You may have seen the doomsday headlines this week bemoaning the fact that 10 percent of college graduates in a recent survey thought that Judge Judy was a member of the United States Supreme Court. I must admit that I’m always skeptical when I see reports like that. I immediately want to know what the survey methodology was, how the questions were worded and whether the entity doing the survey had a profit motive in doing it.

In this case, however, the entity conducting the survey was the American Council of Trustees and Alumni, a nonprofit organization that urges colleges to uphold high academic standards and that was founded 20 years ago by a group that included Lynne Cheney, Joe Lieberman and Nobel winner Saul Bellow. And while it’s possible that some number of the survey respondents were being facetious, the other data from the report is equally as alarming.

ACTA has been conducting similar studies since 2000. In its most recent study, fewer than one out of five college students knew that James Madison was the father of the American Constitution. Three out of five thought that it was Thomas Jefferson, even though Jefferson was serving as American ambassador to France at the time and was on the European continent when the Constitution was drafted.

Half of college graduates could not identify the process by which the Constitution is amended. Three-fifths couldn’t name a single requirement for the ratification of an amendment. Perhaps even more alarmingly, two-fifths of college graduates did not know that the U.S. Congress has the authority to declare war (perhaps because it hasn’t happened since World War II). Half did not know how long congressional representatives serve and more than half did not know the process for impeaching a president (something that has happened far more recently than a formal declaration of war).

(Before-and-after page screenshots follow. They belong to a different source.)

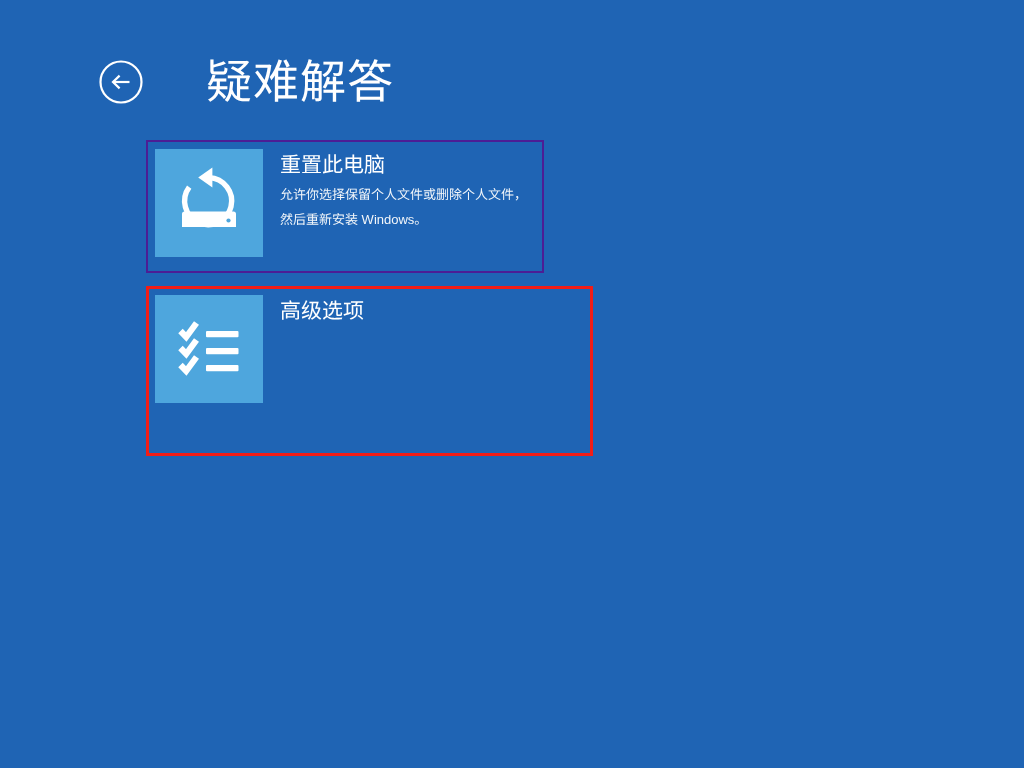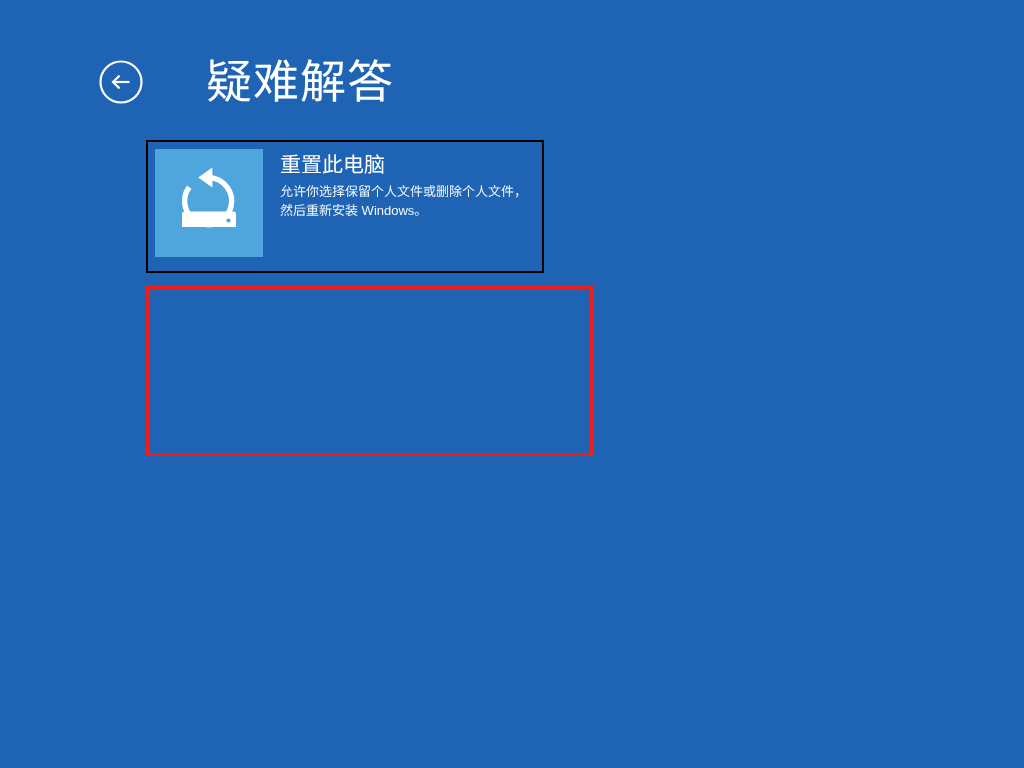--- a/index.html
+++ b/index.html
@@ -75,7 +75,7 @@
     cursor: pointer;
   }
   .option-item.focused {
-    border: 2px solid #000000;
+    border: 2px solid #4c1d95;
     padding: 7px 0 0 7px;
   }
 

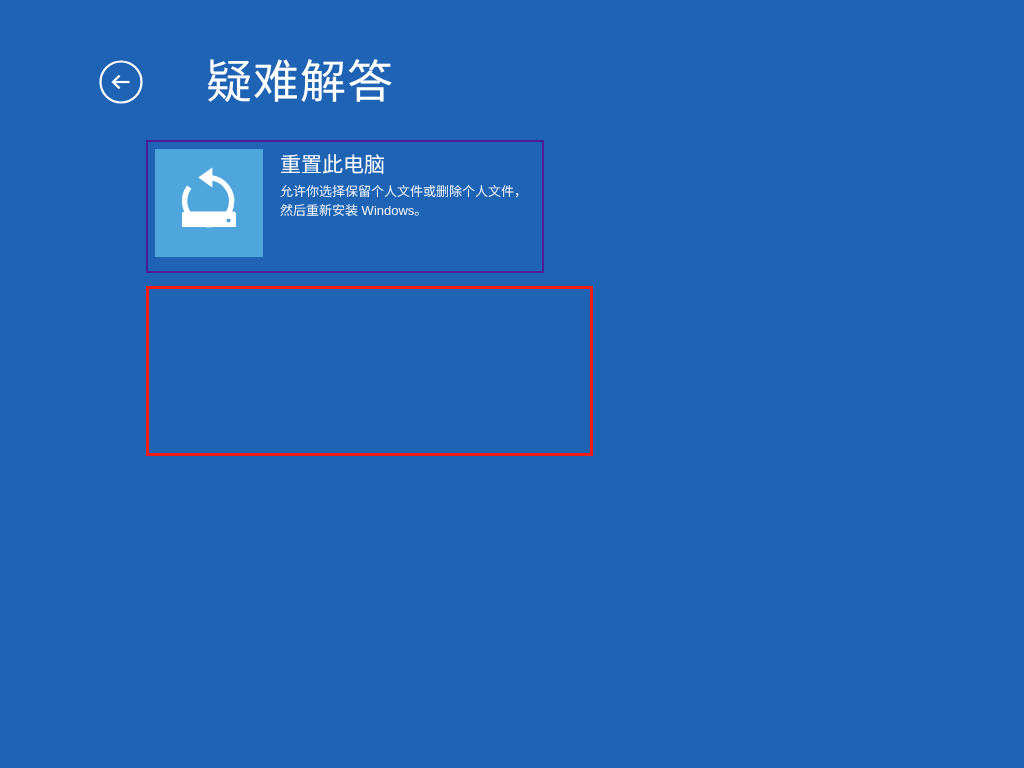--- a/index.html
+++ b/index.html
@@ -107,7 +107,7 @@
   .option-desc {
     margin-top: 4px;
     font-size: 13px;
-    line-height: 19px;
+    line-height: 25px;
     font-weight: 400;
     color: #f2f6fa;
     width: 252px;

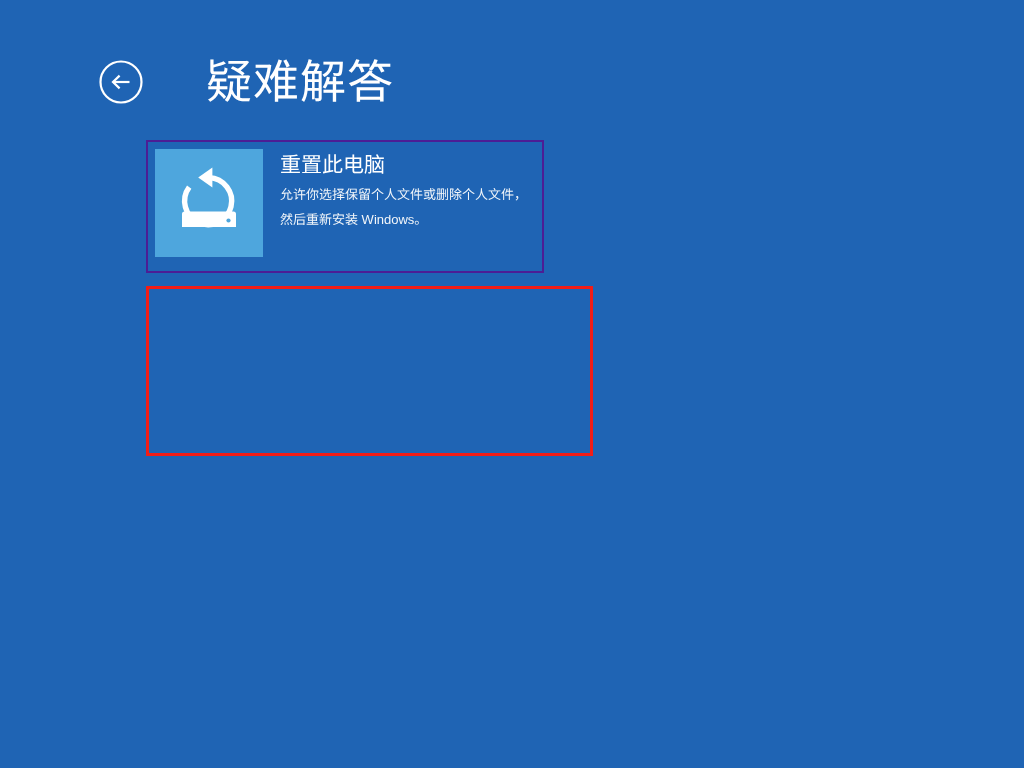--- a/index.html
+++ b/index.html
@@ -171,6 +171,28 @@
       </div>
     </div>
 
+    <div class="option-row" id="row-advanced">
+      <div class="option-item">
+        <span class="option-icon">
+          <svg viewBox="0 0 108 108" xmlns="http://www.w3.org/2000/svg" aria-hidden="true">
+            <g fill="none" stroke="#ffffff" stroke-width="6.2" stroke-linecap="butt" stroke-linejoin="miter">
+              <path d="M25.5 36.0 L31.2 42.0 L41.5 28.0"></path>
+              <path d="M25.5 53.0 L31.2 59.0 L41.5 45.0"></path>
+              <path d="M25.5 70.0 L31.2 76.0 L41.5 62.0"></path>
+            </g>
+            <g fill="#ffffff">
+              <rect x="51" y="36.0" width="32.5" height="6.2" rx="1"></rect>
+              <rect x="51" y="53.0" width="32.5" height="6.2" rx="1"></rect>
+              <rect x="51" y="70.0" width="32.5" height="6.2" rx="1"></rect>
+            </g>
+          </svg>
+        </span>
+        <div class="option-text">
+          <div class="option-label">高级选项</div>
+          <div class="option-desc"></div>
+        </div>
+      </div>
+    </div>
 
   </div>
 

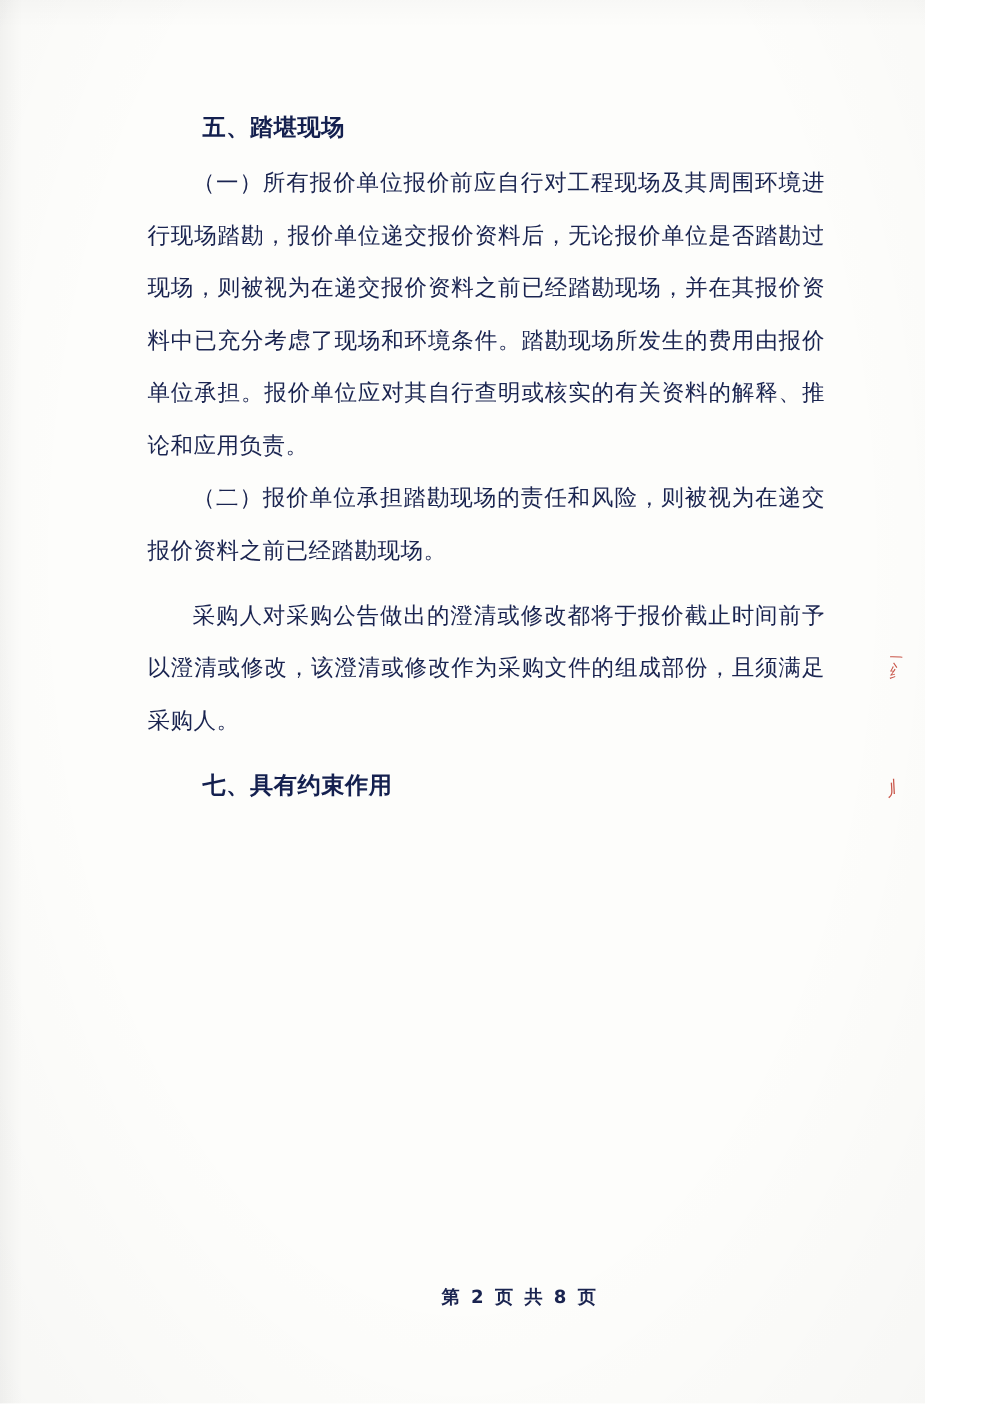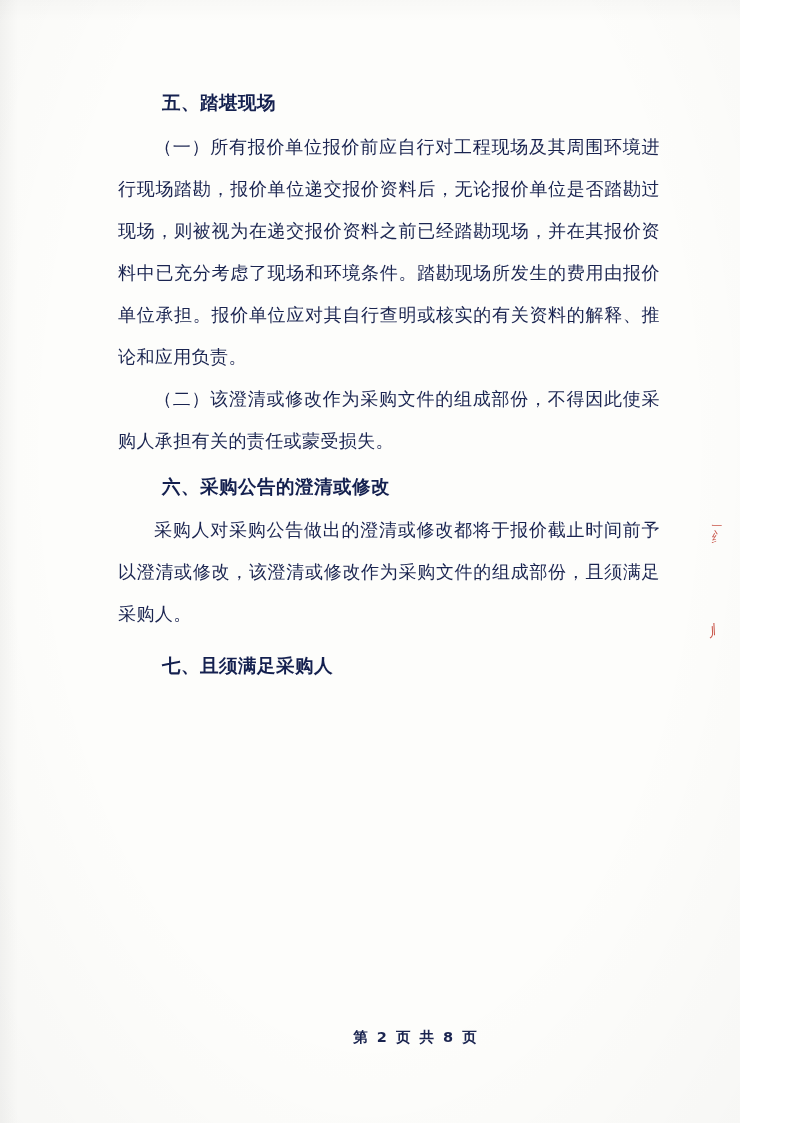--- a/index.html
+++ b/index.html
@@ -92,7 +92,7 @@
     <div class="block">
       <h2 class="heading">五、踏堪现场</h2>
       <p class="para">（一）所有报价单位报价前应自行对工程现场及其周围环境进行现场踏勘，报价单位递交报价资料后，无论报价单位是否踏勘过现场，则被视为在递交报价资料之前已经踏勘现场，并在其报价资料中已充分考虑了现场和环境条件。踏勘现场所发生的费用由报价单位承担。报价单位应对其自行查明或核实的有关资料的解释、推论和应用负责。</p>
-      <p class="para">（二）该澄清或修改作为采购文件的组成部份，不得因此使采购人承担有关的责任或蒙受损失。</p>
+      <p class="para">（二）报价单位承担踏勘现场的责任和风险，则被视为在递交报价资料之前已经踏勘现场。</p>
     </div>
 
     <div class="gap-sm"></div>

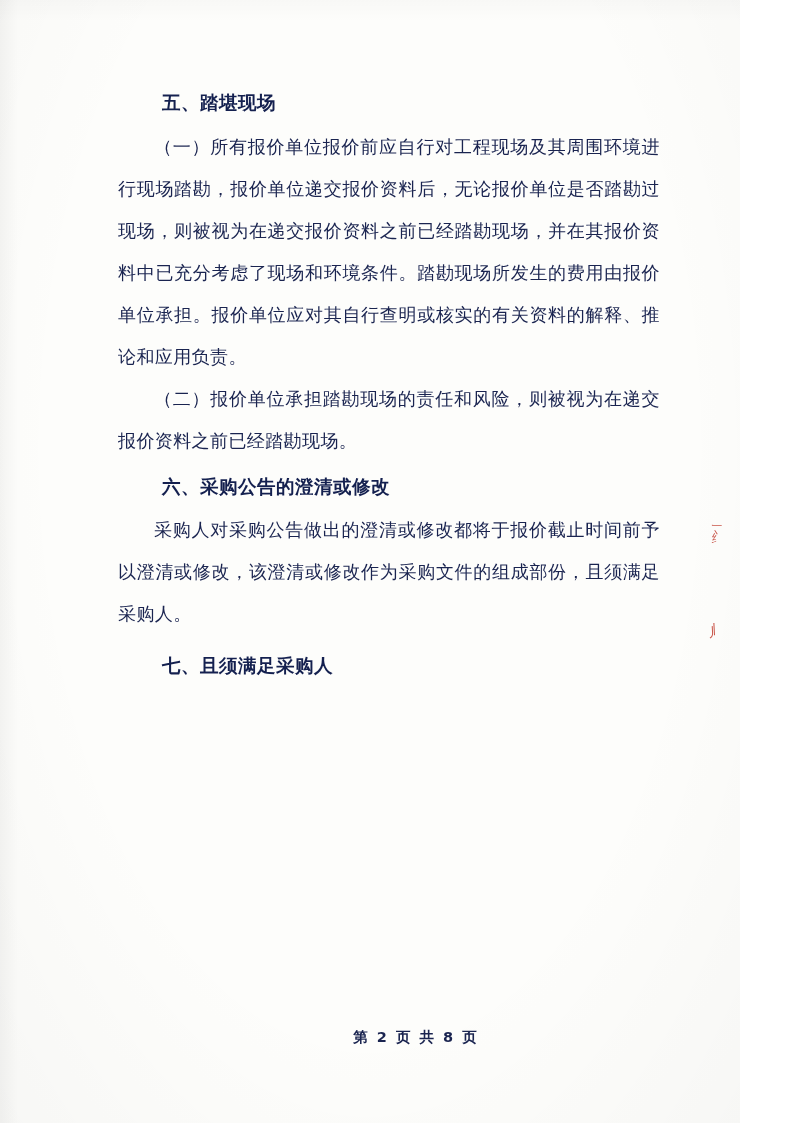--- a/index.html
+++ b/index.html
@@ -98,7 +98,6 @@
     <div class="gap-sm"></div>
 
     <div class="block">
-      <h2 class="heading">六、采购公告的澄清或修改</h2>
       <p class="para">采购人对采购公告做出的澄清或修改都将于报价截止时间前予以澄清或修改，该澄清或修改作为采购文件的组成部份，且须满足采购人。</p>
     </div>
 

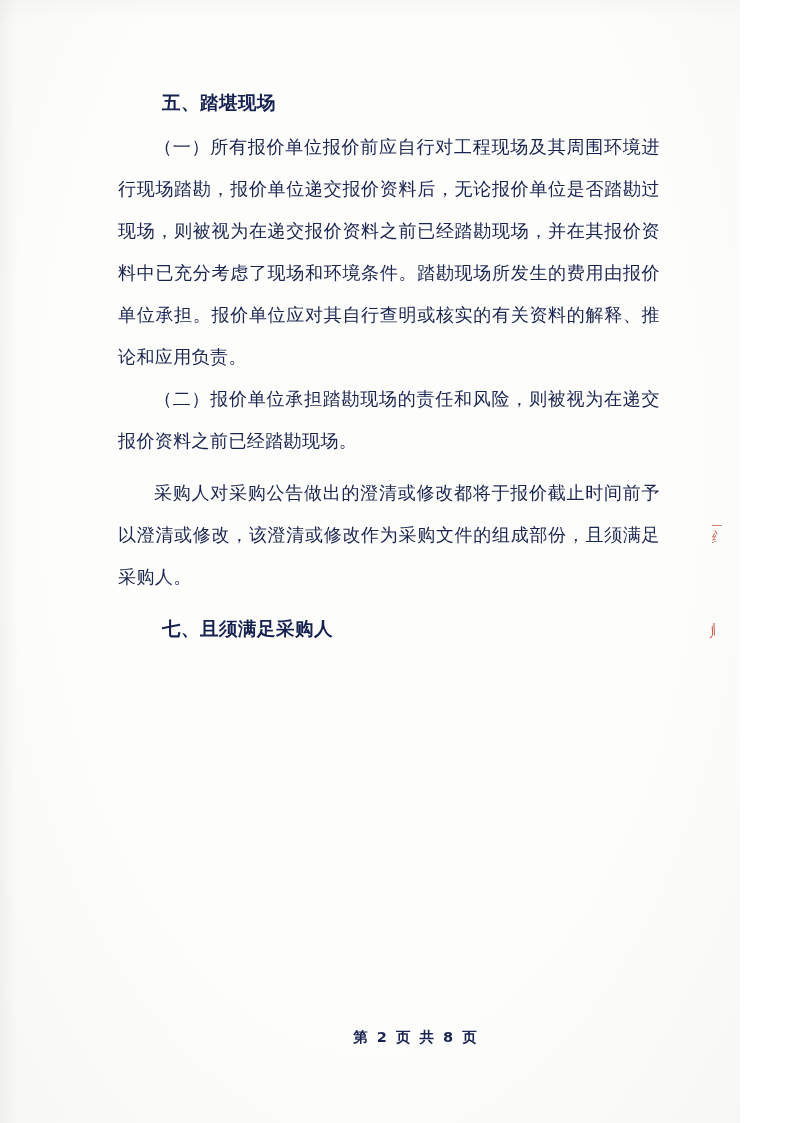--- a/index.html
+++ b/index.html
@@ -104,7 +104,7 @@
     <div class="gap-md"></div>
 
     <div class="block">
-      <h2 class="heading">七、且须满足采购人</h2>
+      <h2 class="heading">七、具有约束作用</h2>
     </div>
 
   </div>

Lest we think that this ignorance of our basic governmental functions has always been a problem, ACTA’s survey also noted that the problem has been getting far worse over time. For example, nearly all college graduates over age 65 knew that the president could not unilaterally establish taxes, but only three-quarters of those under 35 knew that. The full results are available online and even more disturbing than the highlights here.

A long list of other organizations have reached the same conclusion following their own studies — the Carnegie Corp., the American Academy of Arts and Sciences, the Association of American Colleges and Universities, the Department of Education, the Center for Civic Education and the American Academy of Arts and Sciences have all raised the same alarms. Still, fewer than one in five colleges require students to take a single course in American history or government as a graduation requirement, even as many of those same institutions require non-science students to take a science class or all students to meet a physical education requirement.

Retired Justice Sandra Day O’Connor (who did actually serve on the U.S. Supreme Court) has made civics education her mission and her Legacy Fund has established the iCivics program to help education students through interactive lessons (www.icivics.org). More than 70,000 teachers in the U.S. are now using the iCivics program.

The Ohio State Bar Association and Ohio State Bar Foundation are doing their part through the William K. Weisenberg Fund for Civics Education, named after the long-serving state bar executive, who also happens to be a Delaware County resident. More information about the Weisenberg Fund can be found at www.osbf.net.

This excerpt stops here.